**Records for this exercise:**

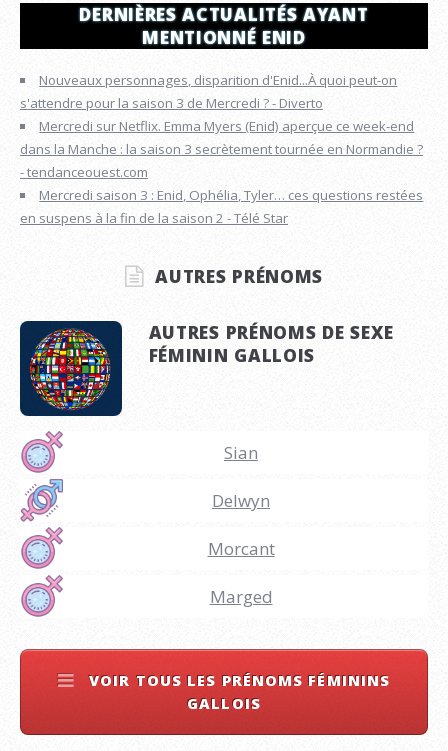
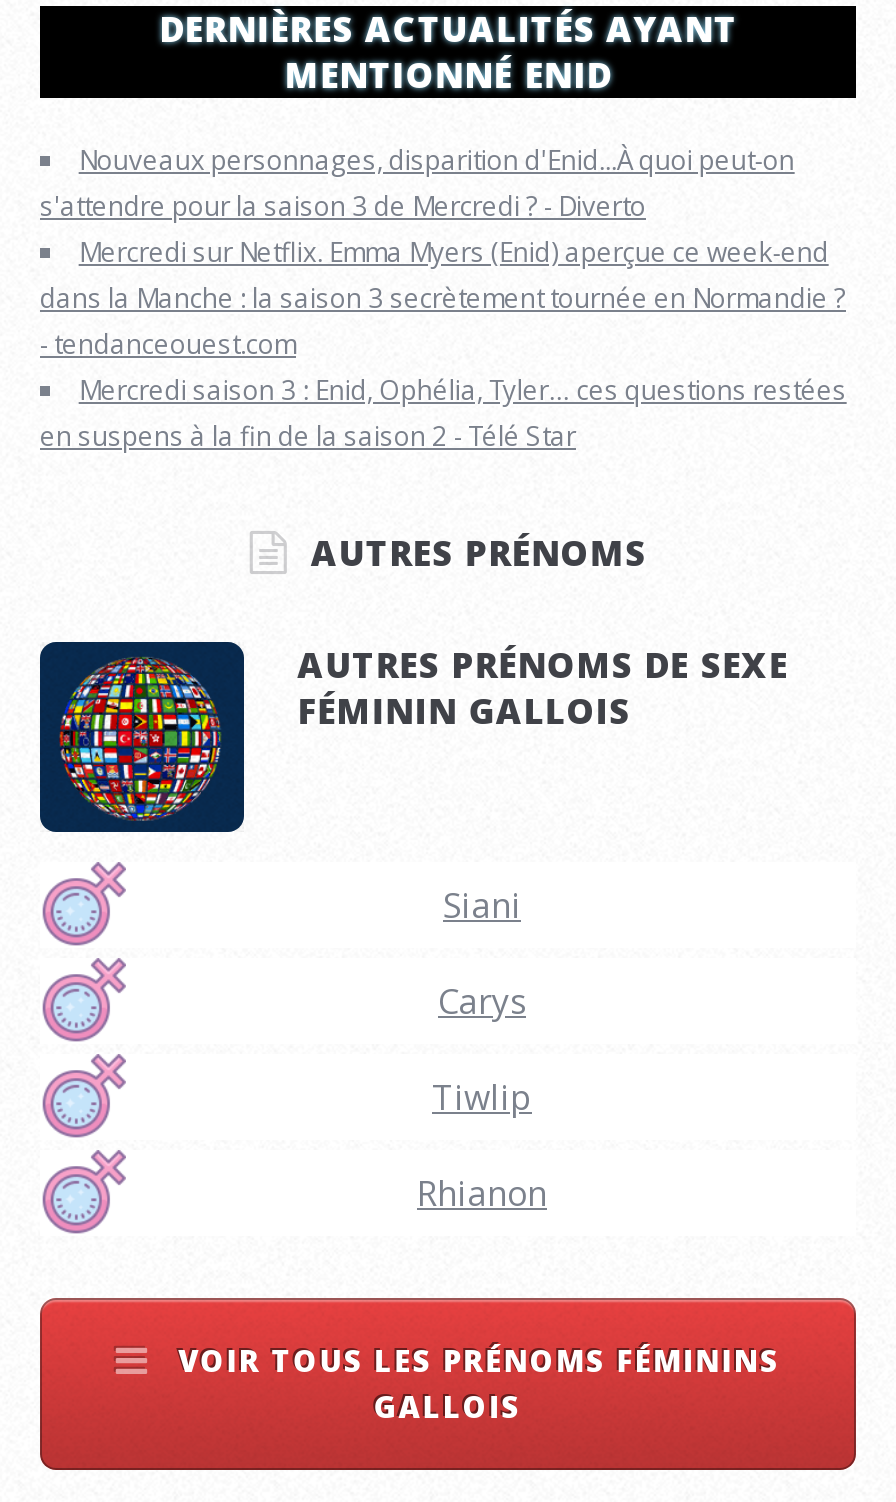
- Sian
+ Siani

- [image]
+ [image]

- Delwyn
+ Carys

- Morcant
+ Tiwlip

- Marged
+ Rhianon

**Problem statement:** Restate the material above word for word, dropping the pictures.

**Solution to this problem:**
- Sian
+ Siani

- [image]
+ [image]

- Delwyn
+ Carys

- Morcant
+ Tiwlip

- Marged
+ Rhianon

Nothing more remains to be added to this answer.